■ **Records shown**:

══════

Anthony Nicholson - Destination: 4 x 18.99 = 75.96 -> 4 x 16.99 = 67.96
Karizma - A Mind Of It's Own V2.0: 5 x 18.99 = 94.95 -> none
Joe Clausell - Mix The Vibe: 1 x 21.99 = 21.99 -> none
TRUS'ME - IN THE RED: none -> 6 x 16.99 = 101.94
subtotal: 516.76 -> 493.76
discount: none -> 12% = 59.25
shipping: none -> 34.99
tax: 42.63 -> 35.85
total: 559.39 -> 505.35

══════

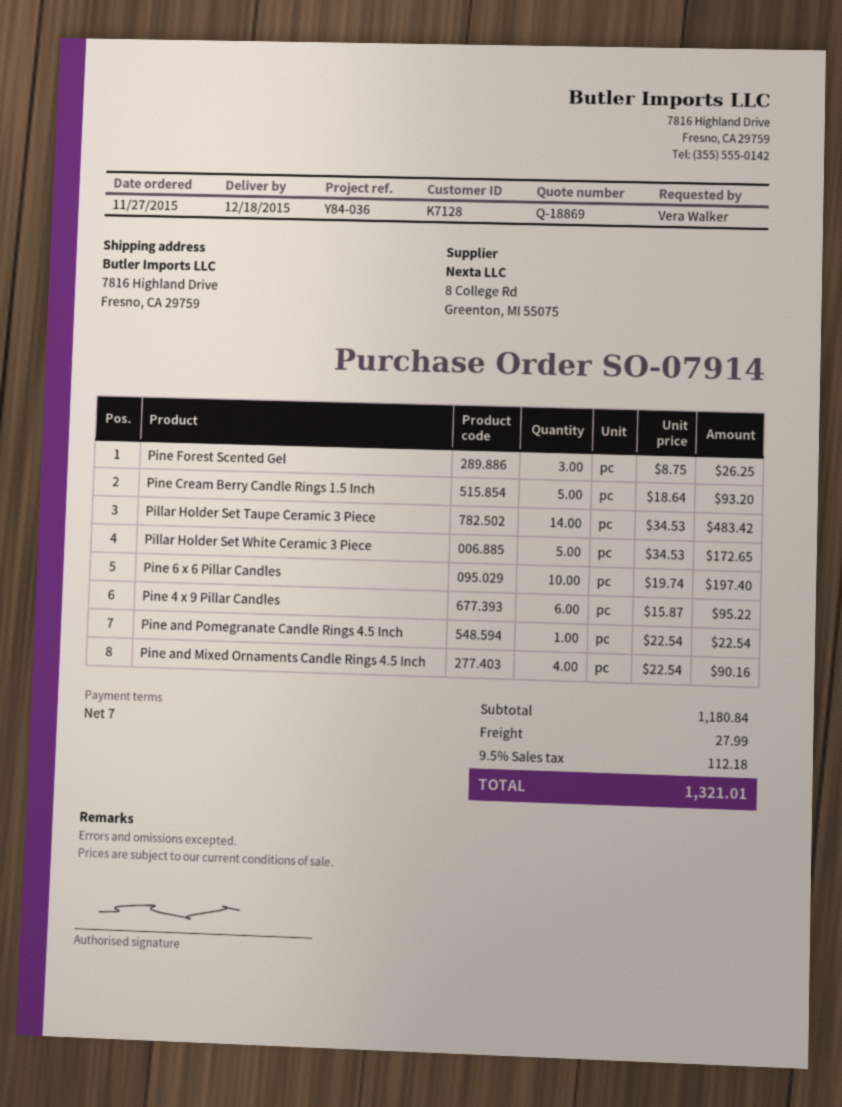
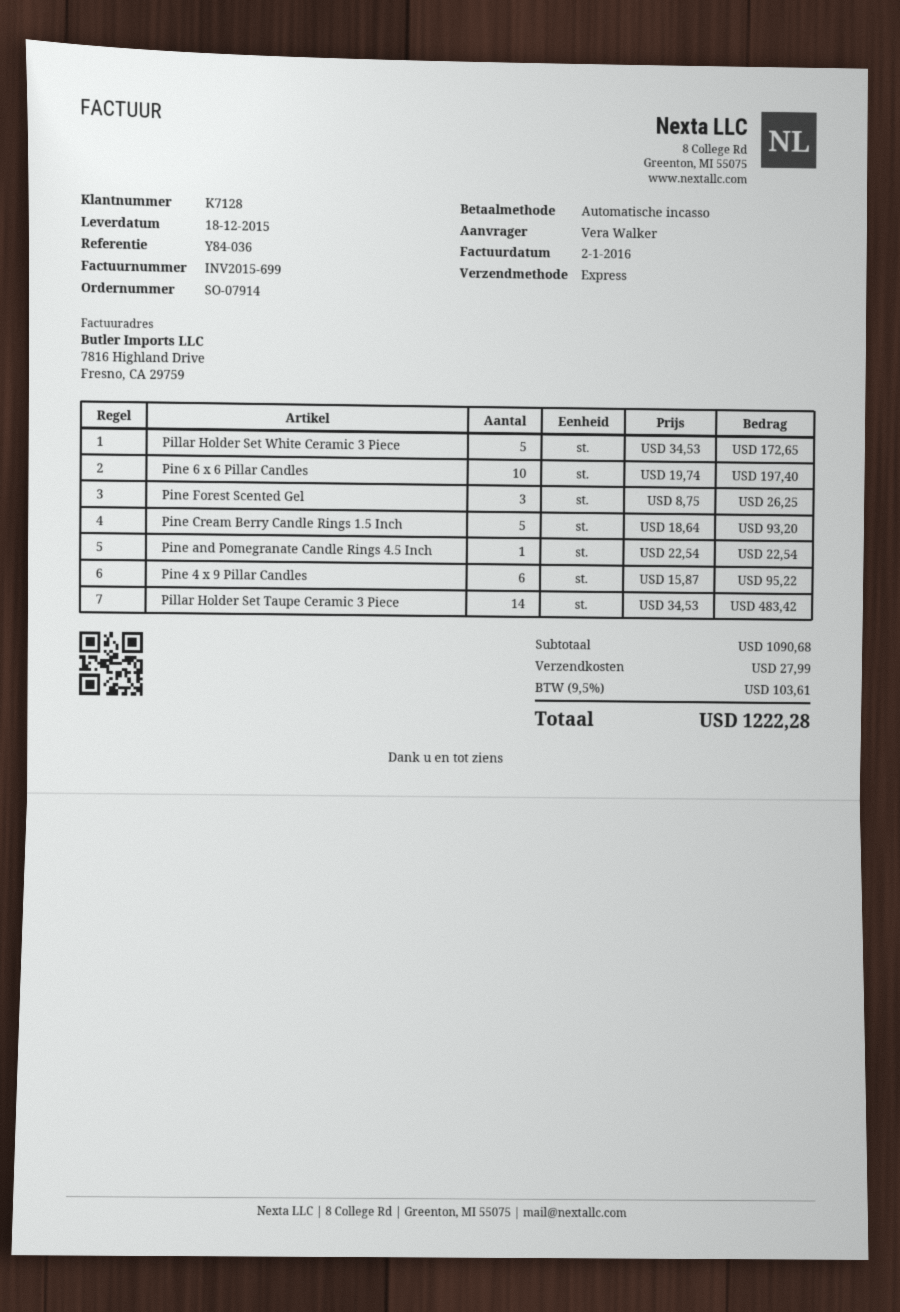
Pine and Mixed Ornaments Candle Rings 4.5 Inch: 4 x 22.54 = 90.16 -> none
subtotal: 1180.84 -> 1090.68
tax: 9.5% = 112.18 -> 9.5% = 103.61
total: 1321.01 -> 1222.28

══════

■ **Work to complete**: Within the material above, extract exactly the lines that start at the line containing "Anthony Nicholson - Destination: 4" and stop after the line containing "total: 559.39 -> 505.35", and only those.

■ **Written response**:
Anthony Nicholson - Destination: 4 x 18.99 = 75.96 -> 4 x 16.99 = 67.96
Karizma - A Mind Of It's Own V2.0: 5 x 18.99 = 94.95 -> none
Joe Clausell - Mix The Vibe: 1 x 21.99 = 21.99 -> none
TRUS'ME - IN THE RED: none -> 6 x 16.99 = 101.94
subtotal: 516.76 -> 493.76
discount: none -> 12% = 59.25
shipping: none -> 34.99
tax: 42.63 -> 35.85
total: 559.39 -> 505.35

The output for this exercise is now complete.